··· DATA PROVIDED ···

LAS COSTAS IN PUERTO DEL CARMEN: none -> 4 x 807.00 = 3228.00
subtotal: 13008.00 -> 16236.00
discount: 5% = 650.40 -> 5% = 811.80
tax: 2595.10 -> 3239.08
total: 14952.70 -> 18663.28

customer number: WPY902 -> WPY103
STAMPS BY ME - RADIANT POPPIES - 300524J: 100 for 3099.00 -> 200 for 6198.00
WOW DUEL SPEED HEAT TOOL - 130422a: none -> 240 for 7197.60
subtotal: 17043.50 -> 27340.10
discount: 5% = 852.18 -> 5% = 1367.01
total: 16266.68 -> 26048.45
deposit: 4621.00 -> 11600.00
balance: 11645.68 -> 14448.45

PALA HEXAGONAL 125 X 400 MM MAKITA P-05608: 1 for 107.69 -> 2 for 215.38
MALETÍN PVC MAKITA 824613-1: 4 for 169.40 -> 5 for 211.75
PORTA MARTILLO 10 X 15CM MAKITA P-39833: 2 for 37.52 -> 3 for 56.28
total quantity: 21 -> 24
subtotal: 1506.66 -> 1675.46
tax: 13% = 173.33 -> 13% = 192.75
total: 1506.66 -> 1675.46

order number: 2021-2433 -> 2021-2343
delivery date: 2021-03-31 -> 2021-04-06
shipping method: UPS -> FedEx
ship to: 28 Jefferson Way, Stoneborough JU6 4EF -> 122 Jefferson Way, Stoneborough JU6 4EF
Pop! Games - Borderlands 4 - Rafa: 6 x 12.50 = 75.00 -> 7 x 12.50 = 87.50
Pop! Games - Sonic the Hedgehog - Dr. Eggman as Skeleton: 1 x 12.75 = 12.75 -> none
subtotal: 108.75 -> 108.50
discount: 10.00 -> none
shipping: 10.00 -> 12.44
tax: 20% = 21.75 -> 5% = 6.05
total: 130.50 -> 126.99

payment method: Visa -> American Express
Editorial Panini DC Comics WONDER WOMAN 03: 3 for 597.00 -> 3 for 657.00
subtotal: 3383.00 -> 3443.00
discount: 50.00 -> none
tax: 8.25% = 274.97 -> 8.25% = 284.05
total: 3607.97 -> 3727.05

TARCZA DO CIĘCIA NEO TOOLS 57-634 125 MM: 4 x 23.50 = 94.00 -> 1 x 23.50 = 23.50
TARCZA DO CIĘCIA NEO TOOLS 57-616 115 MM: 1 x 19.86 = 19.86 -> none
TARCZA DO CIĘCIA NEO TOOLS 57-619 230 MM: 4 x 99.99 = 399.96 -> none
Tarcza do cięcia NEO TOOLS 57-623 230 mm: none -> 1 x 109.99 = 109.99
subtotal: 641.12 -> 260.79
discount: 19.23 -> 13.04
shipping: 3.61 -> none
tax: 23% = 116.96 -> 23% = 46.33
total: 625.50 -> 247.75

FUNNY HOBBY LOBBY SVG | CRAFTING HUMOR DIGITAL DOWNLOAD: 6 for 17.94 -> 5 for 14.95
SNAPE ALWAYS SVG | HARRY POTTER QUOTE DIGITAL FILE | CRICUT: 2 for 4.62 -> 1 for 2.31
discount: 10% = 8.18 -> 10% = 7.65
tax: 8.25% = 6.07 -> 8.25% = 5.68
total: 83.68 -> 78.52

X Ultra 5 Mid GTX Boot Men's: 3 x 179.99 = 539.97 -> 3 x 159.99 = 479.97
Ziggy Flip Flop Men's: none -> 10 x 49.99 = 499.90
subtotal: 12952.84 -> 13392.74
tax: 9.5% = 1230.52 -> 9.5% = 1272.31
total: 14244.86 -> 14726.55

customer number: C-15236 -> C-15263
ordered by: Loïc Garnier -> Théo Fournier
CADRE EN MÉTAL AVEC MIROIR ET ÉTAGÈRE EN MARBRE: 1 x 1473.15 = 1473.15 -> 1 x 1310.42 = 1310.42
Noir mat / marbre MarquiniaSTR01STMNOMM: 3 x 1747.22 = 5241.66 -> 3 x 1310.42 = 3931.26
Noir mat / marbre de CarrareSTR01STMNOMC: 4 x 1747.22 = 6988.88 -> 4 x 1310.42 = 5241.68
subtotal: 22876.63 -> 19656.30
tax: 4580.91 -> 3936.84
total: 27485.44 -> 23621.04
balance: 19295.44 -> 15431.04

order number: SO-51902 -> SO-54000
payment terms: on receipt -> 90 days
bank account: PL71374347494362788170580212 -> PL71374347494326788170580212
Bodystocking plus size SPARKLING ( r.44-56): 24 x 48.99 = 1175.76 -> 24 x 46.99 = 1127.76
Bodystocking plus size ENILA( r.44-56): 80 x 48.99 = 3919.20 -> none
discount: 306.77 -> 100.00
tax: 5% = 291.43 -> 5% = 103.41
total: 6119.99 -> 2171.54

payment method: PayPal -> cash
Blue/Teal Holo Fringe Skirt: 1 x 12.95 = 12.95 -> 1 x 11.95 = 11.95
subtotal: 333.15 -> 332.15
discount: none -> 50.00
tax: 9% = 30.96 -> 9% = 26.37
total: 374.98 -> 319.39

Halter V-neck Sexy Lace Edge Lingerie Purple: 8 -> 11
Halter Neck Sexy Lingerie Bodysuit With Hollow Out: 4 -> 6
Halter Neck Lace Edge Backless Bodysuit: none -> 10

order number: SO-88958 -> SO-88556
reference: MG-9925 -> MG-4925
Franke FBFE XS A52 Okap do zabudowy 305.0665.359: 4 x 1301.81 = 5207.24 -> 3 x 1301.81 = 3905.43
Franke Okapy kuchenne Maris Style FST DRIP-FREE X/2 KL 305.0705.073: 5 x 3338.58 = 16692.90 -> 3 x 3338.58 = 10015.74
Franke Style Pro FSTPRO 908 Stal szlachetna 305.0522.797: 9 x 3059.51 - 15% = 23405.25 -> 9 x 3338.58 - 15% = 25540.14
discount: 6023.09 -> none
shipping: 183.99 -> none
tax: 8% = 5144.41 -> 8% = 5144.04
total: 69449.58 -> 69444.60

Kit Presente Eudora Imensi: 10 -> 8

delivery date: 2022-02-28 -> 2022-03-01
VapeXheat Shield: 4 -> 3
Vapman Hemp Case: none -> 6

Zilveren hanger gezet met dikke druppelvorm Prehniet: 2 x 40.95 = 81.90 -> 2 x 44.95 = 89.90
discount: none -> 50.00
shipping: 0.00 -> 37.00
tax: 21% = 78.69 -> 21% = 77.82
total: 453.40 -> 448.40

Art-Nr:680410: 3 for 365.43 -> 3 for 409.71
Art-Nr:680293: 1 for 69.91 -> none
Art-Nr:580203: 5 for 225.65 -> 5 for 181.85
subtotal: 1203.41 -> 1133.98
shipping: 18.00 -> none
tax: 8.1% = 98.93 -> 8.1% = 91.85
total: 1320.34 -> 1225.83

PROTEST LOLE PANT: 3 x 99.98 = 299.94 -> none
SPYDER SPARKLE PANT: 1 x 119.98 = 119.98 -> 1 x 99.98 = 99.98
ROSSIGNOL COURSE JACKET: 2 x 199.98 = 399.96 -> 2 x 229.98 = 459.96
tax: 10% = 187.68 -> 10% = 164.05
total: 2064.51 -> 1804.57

···

WHAT IS EXPECTED ▸ Copy out each line of the data above, exactly, if it lies between the line holding "Editorial Panini DC" and the line holding "TARCZA DO CIĘCIA NEO TOOLS 57-619", inclusive; copy no other line.

RESULT ▸
Editorial Panini DC Comics WONDER WOMAN 03: 3 for 597.00 -> 3 for 657.00
subtotal: 3383.00 -> 3443.00
discount: 50.00 -> none
tax: 8.25% = 274.97 -> 8.25% = 284.05
total: 3607.97 -> 3727.05

TARCZA DO CIĘCIA NEO TOOLS 57-634 125 MM: 4 x 23.50 = 94.00 -> 1 x 23.50 = 23.50
TARCZA DO CIĘCIA NEO TOOLS 57-616 115 MM: 1 x 19.86 = 19.86 -> none
TARCZA DO CIĘCIA NEO TOOLS 57-619 230 MM: 4 x 99.99 = 399.96 -> none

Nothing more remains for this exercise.